▶ **Data excerpts**:
════════════════════

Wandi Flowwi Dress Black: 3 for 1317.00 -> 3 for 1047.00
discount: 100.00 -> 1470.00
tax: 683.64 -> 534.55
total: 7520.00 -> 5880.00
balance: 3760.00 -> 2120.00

════════════════════

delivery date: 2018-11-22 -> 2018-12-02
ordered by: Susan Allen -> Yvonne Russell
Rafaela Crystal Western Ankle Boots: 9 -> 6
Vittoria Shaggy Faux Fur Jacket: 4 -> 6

════════════════════

▶ **What you should do**: In the listing above, transcribe exactly everything from the line containing "Wandi Flowwi Dress" down to the line containing "balance: 3760.00 -> 2120.00", including both and nothing more.

▶ **Output of the exercise**:
Wandi Flowwi Dress Black: 3 for 1317.00 -> 3 for 1047.00
discount: 100.00 -> 1470.00
tax: 683.64 -> 534.55
total: 7520.00 -> 5880.00
balance: 3760.00 -> 2120.00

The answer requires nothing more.